De nombreuses scènes intérieures, courantes puis dramatiques, sont enregistré en plans séquences lesquels permettent aux acteurs de s’installer dans la continuité de la situation. Les sœurs Coulin montrent une maitrise de ce type de grammaire cinématographique laquelle favorise le jeu des comédiens en ne le hachant pas en de multiples plans parfois jusqu'au tournis (montage cut). Ainsi l’émotion s’installe dans la durée. Trop de cinéastes (nous ne citerons pas les noms) oublient souvent, par paresse, ce principe simple : la continuité visuelle.

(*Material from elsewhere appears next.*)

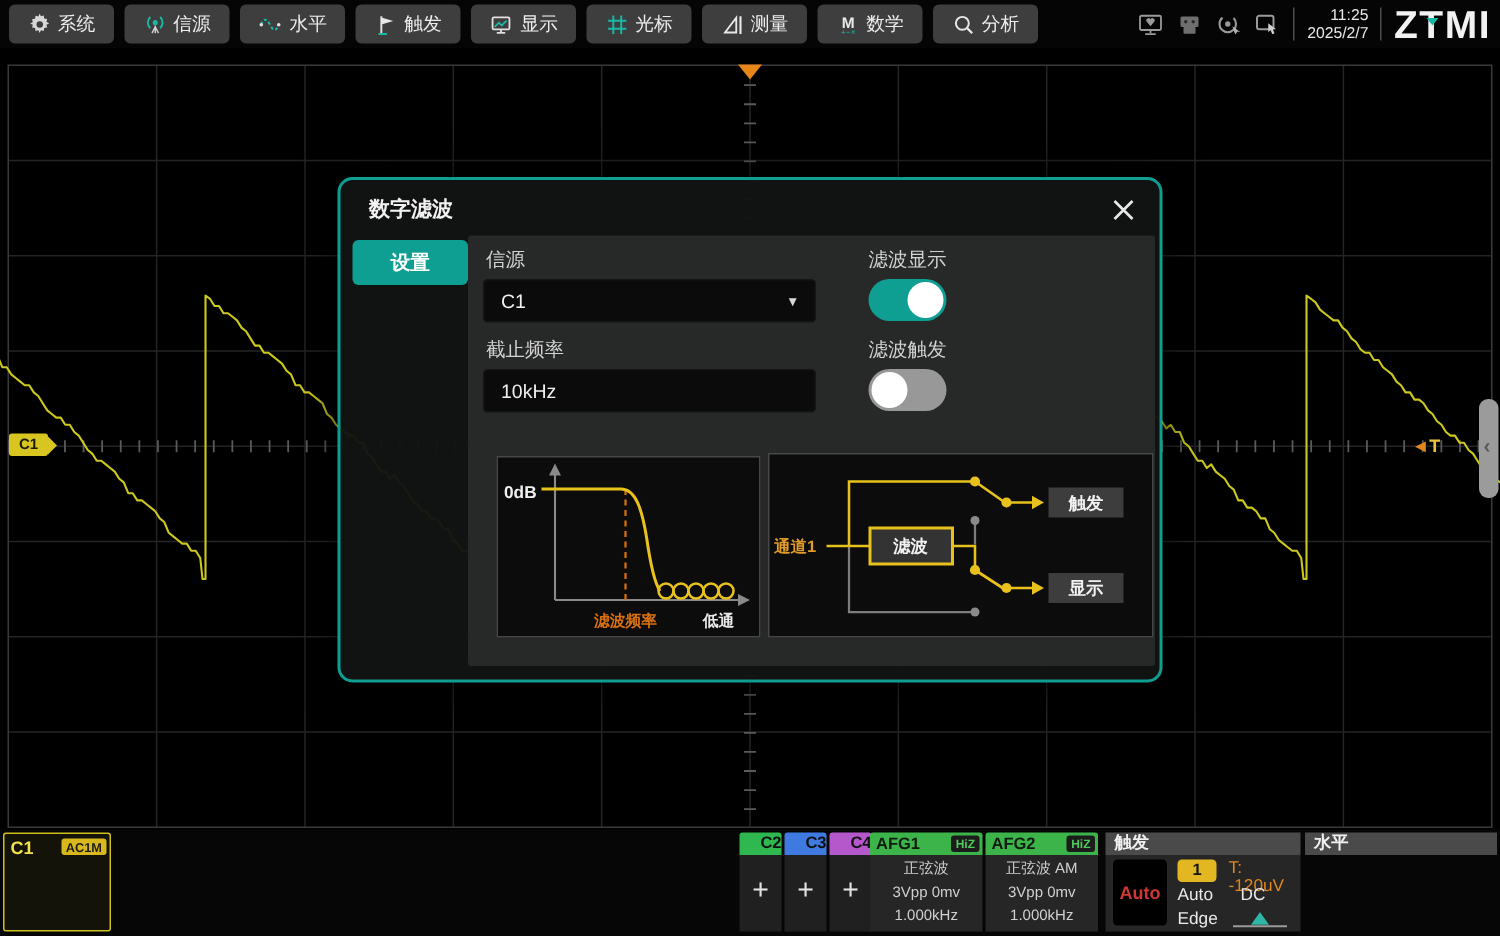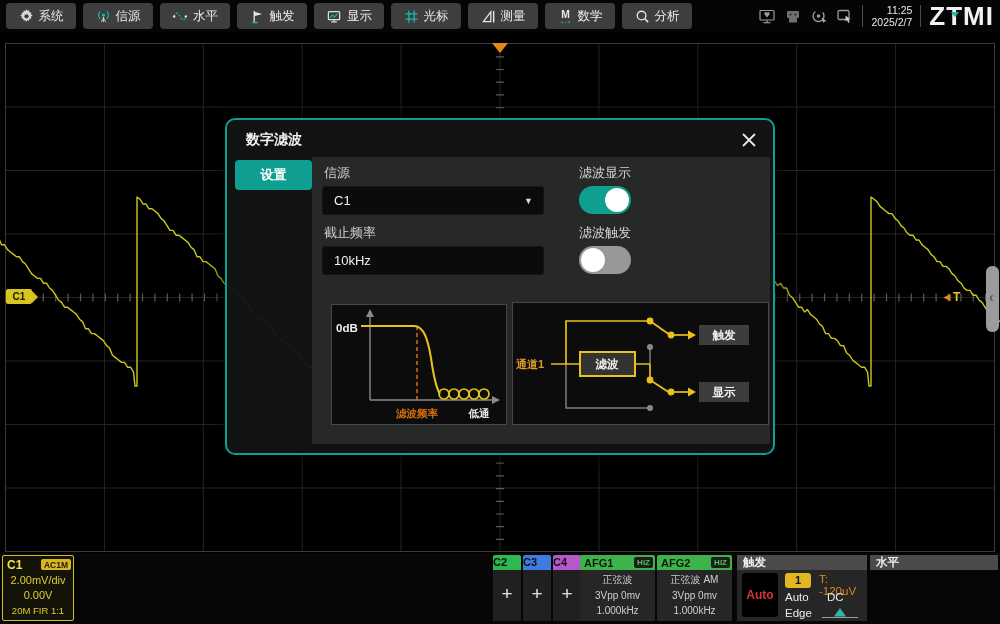"C2" .chsm .hdr { text-align: left -> right }
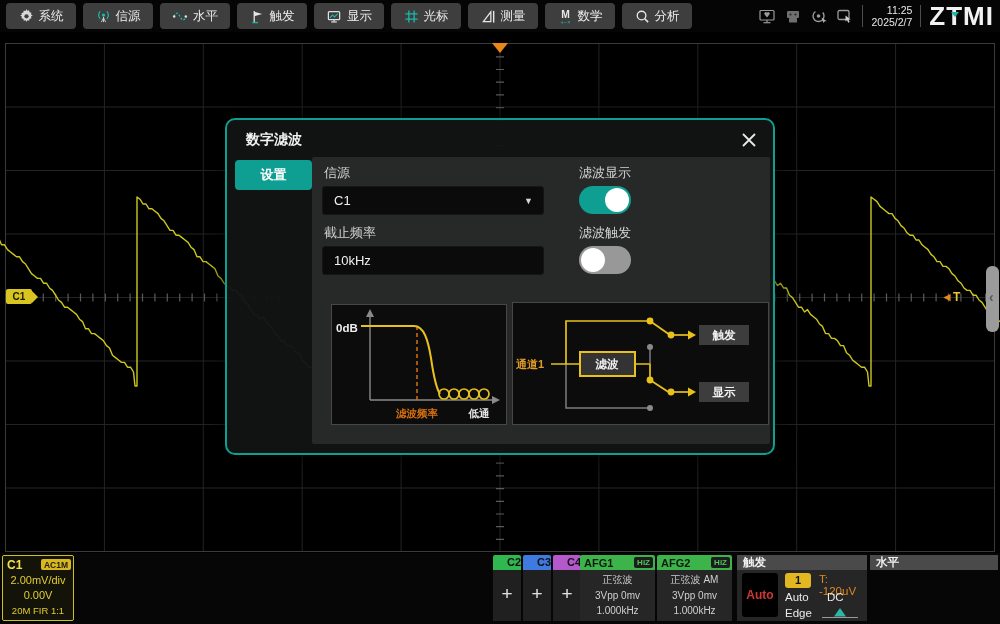"2.00mV/div" div.bd { html: <div> <div>2.00mV/div</div> <div>0.00V</div> <div>20M FIR 1:1</div> </div> -> none }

L’interprétation des trois acteurs principaux est en tout point remarquable : Vincent Lindon (Pierre, le veuf) en bloc minéral mais fissuré, toujours impressionnant de justesse (filmographie de plus de 70 longs métrages depuis 1983 !) ; Benjamin Voisin (Fus, l’ainé violent) jeune adulte, aigri et frustré ; et Stefan Crepon (le cadet, studieux) en bon élève. Jouer avec le feu a été projeté en sélection officielle à la Mostra de Venise 2024 où Vincent Lindon a été récompensé s’ajoutant à d’autres prix prestigieux (2015 : Prix d’interprétation au Festival de Cannes pour La Loi du marché et César 2016 du meilleur acteur pour le même rôle) de la Coupe Volpi de la meilleure interprétation masculine.